User interface change data:
══════════
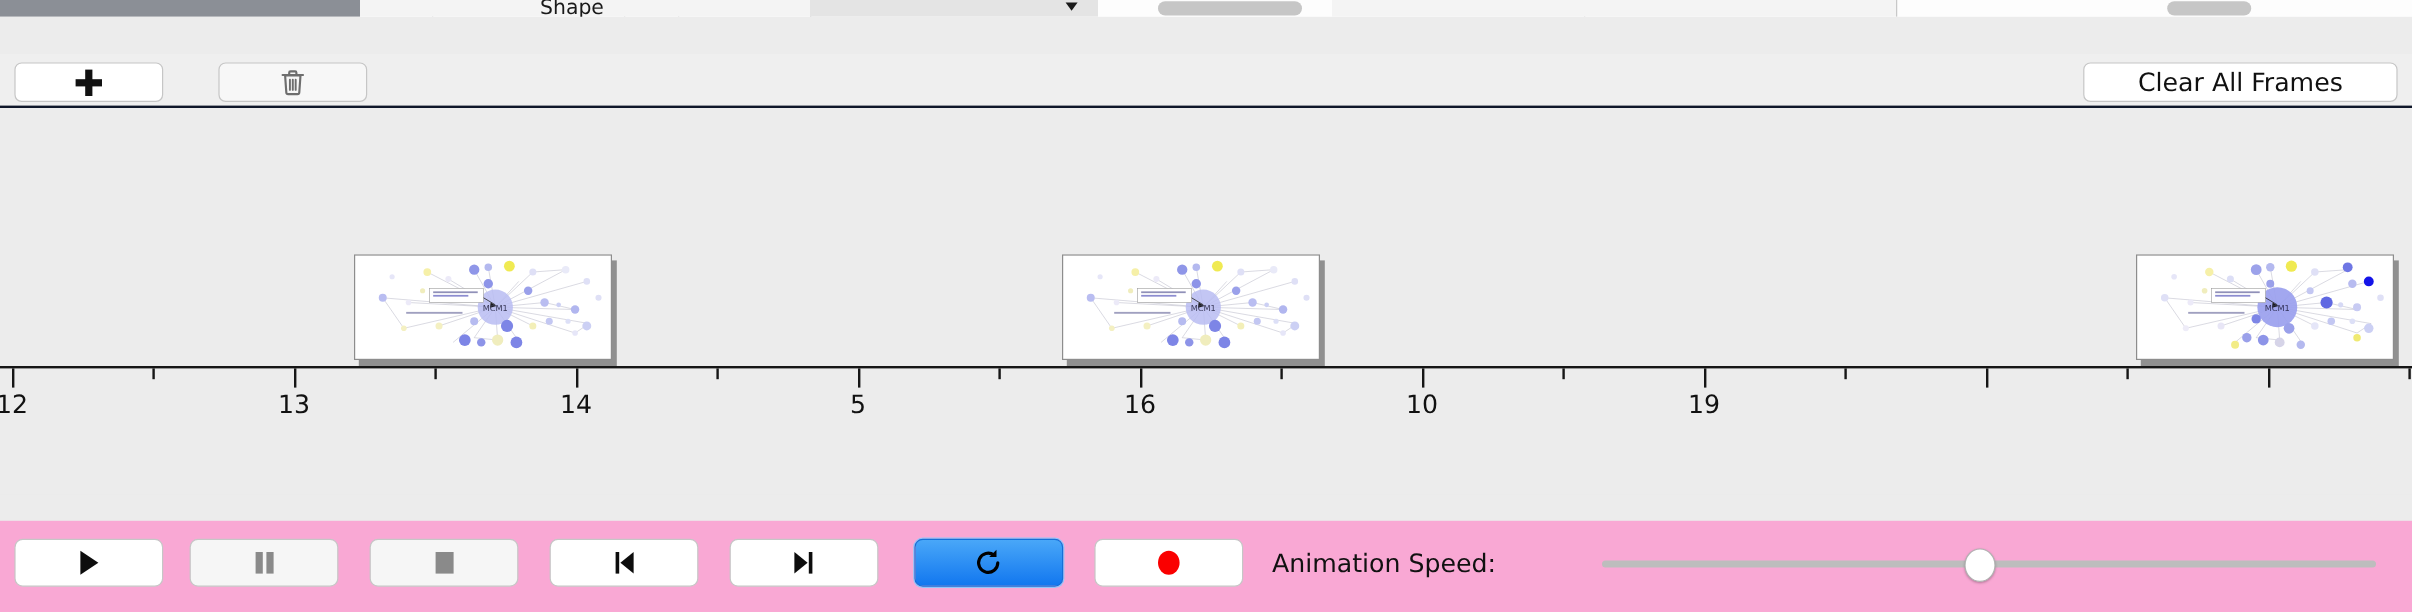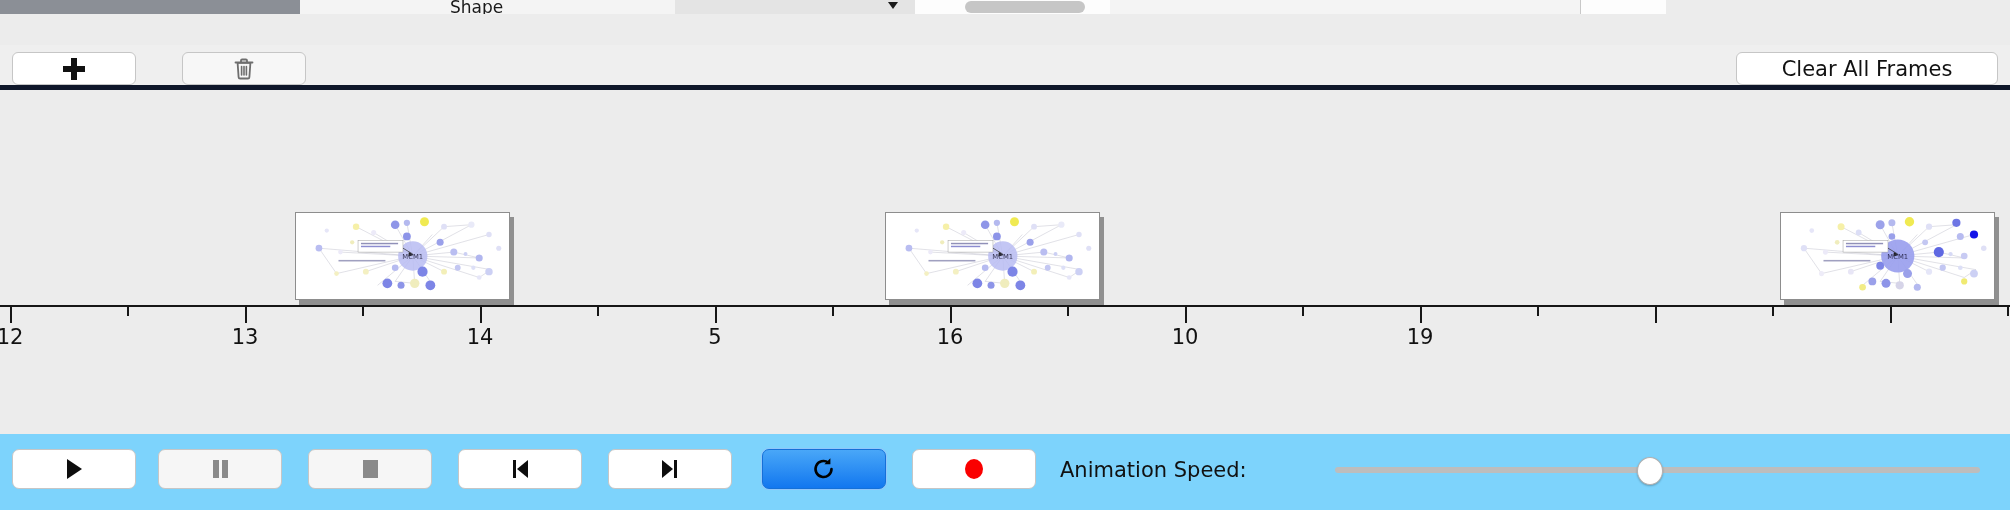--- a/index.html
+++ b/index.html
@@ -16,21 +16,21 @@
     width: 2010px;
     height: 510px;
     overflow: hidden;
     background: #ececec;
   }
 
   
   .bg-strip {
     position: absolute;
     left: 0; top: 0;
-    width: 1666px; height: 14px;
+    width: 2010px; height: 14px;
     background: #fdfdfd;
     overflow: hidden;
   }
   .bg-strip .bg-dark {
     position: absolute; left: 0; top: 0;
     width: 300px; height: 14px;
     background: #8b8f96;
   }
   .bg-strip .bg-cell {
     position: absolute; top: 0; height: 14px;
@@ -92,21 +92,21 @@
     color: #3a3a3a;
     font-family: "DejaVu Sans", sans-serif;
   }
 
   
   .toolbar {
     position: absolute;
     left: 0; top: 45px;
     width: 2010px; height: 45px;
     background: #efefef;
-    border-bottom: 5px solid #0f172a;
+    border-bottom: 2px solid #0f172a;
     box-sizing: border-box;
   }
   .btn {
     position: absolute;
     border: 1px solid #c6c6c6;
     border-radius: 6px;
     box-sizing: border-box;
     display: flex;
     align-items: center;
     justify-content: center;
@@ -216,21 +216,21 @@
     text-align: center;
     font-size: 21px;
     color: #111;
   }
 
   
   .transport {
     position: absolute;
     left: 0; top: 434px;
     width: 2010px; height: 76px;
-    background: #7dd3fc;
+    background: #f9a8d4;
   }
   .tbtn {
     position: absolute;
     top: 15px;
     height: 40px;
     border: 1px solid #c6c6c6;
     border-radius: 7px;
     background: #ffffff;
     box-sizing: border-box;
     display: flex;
══════════
→ **Task to complete**
The lines to copy are those in the records above containing the word "width".

→ **Problem solution**
     width: 2010px;
-    width: 1666px; height: 14px;
+    width: 2010px; height: 14px;
     width: 300px; height: 14px;
     width: 2010px; height: 45px;
     width: 2010px; height: 76px;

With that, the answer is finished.